■ Problem to solve: From the entries that follow, copy each line containing the word "none".

(Data shown begins)

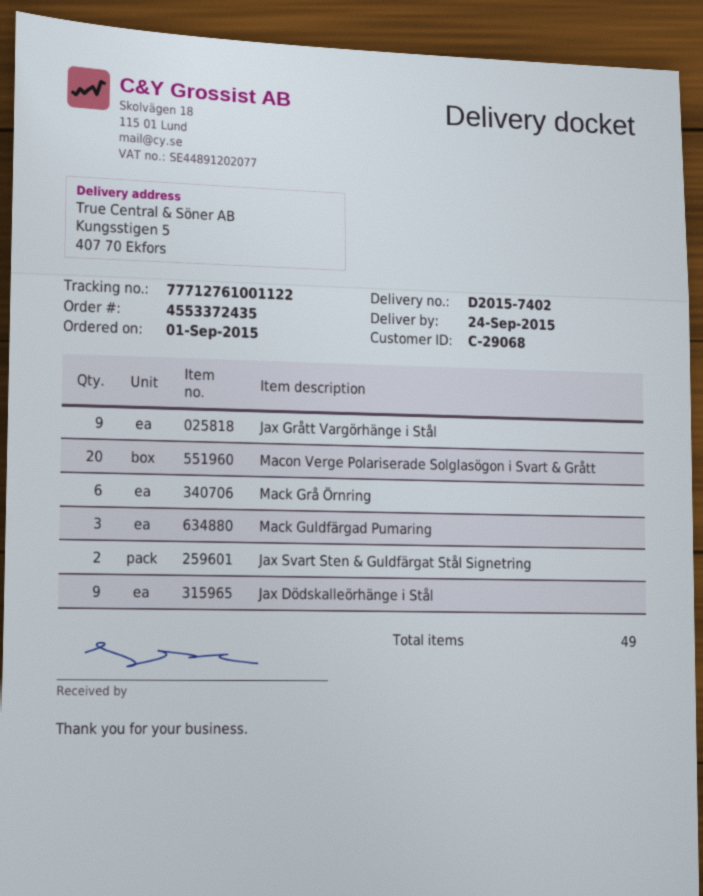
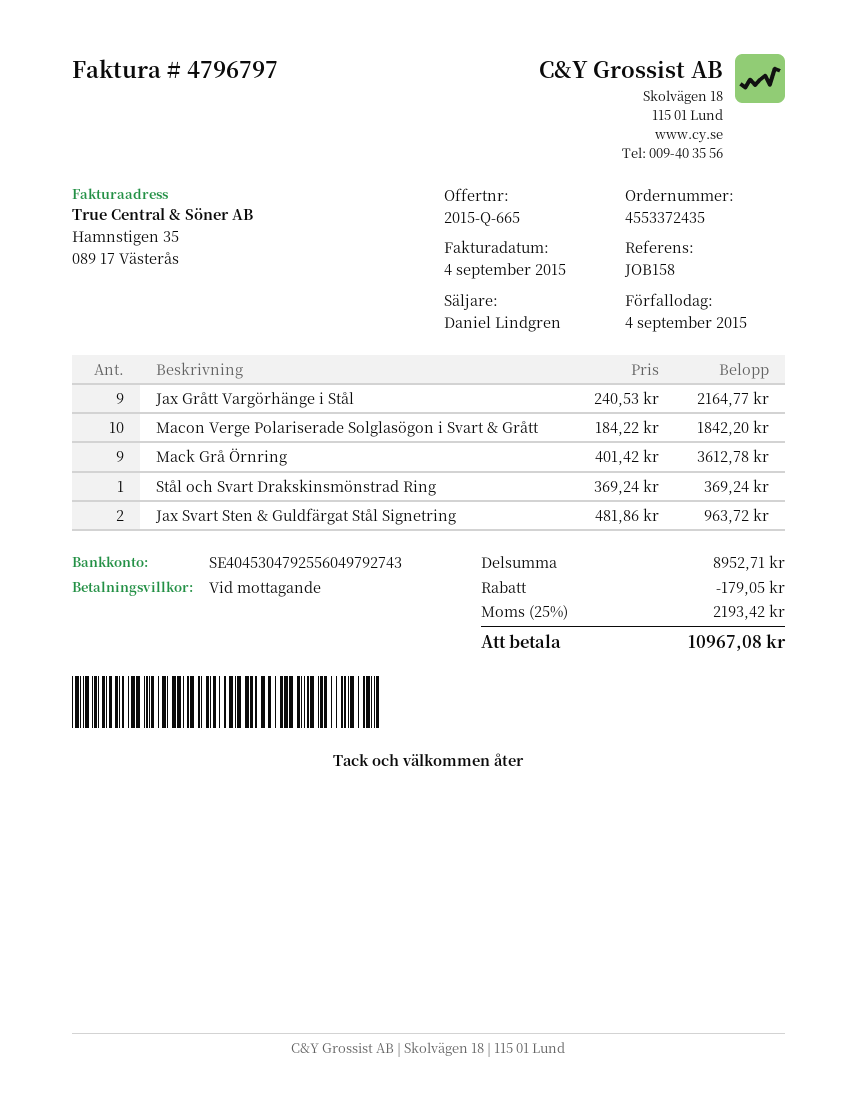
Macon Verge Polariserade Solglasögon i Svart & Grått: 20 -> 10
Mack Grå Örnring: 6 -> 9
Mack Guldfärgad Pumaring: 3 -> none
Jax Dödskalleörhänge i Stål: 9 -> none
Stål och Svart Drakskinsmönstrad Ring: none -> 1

(Data shown ends)
(Data shown begins)

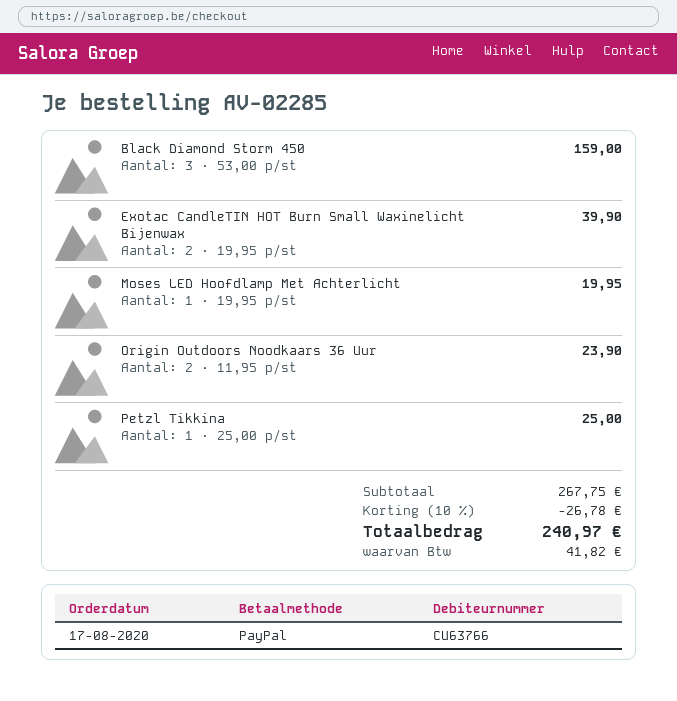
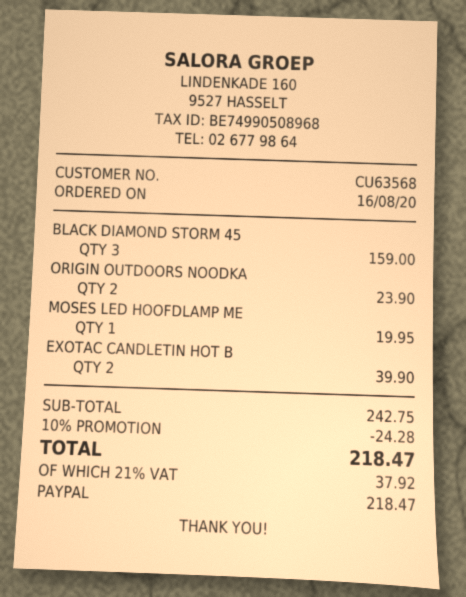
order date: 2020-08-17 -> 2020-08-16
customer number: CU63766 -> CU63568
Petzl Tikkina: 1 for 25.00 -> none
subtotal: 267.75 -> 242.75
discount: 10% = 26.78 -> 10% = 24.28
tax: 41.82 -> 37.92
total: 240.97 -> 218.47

(Data shown ends)
(Data shown begins)

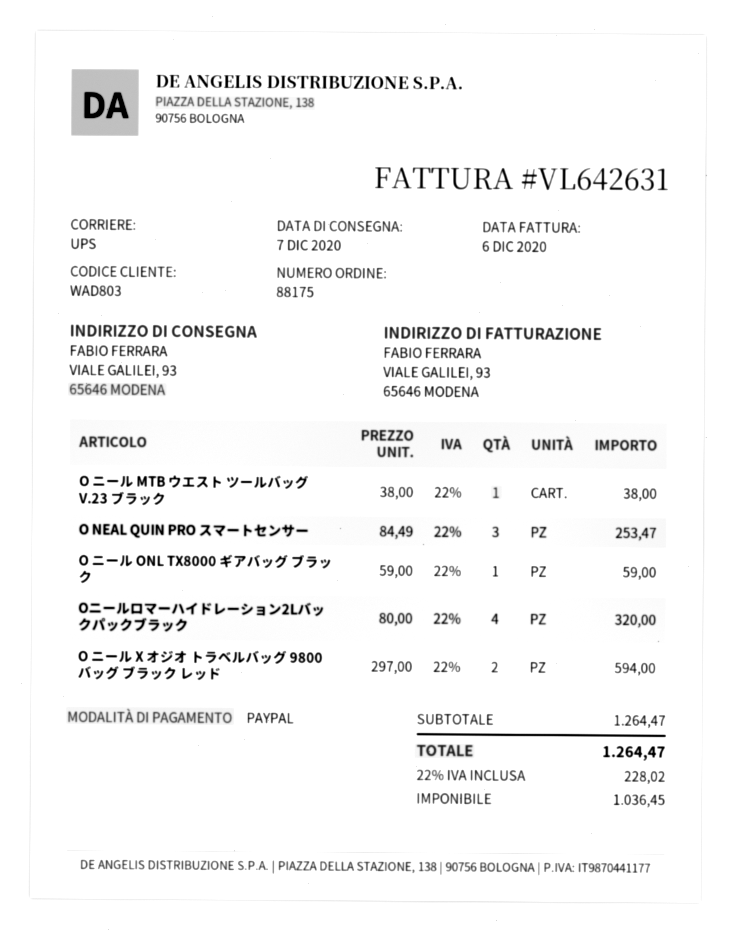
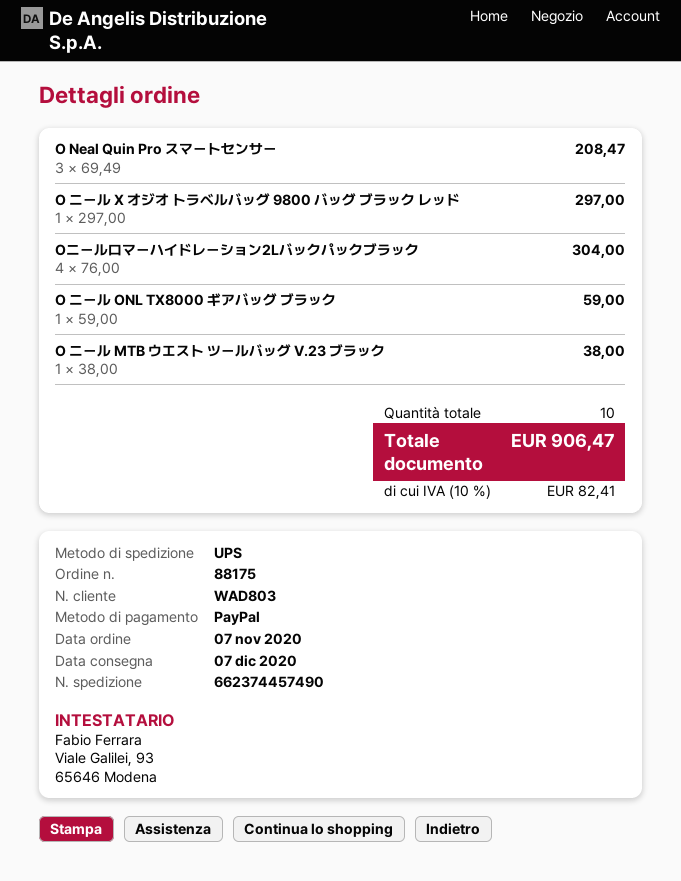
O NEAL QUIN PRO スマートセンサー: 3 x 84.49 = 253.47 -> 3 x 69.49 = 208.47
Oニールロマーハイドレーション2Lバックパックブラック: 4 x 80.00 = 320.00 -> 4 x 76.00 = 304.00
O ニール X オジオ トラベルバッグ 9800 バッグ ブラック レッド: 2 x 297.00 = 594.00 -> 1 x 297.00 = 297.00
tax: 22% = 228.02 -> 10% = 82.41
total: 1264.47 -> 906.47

(Data shown ends)

■ Expected answer:
Mack Guldfärgad Pumaring: 3 -> none
Jax Dödskalleörhänge i Stål: 9 -> none
Stål och Svart Drakskinsmönstrad Ring: none -> 1
Petzl Tikkina: 1 for 25.00 -> none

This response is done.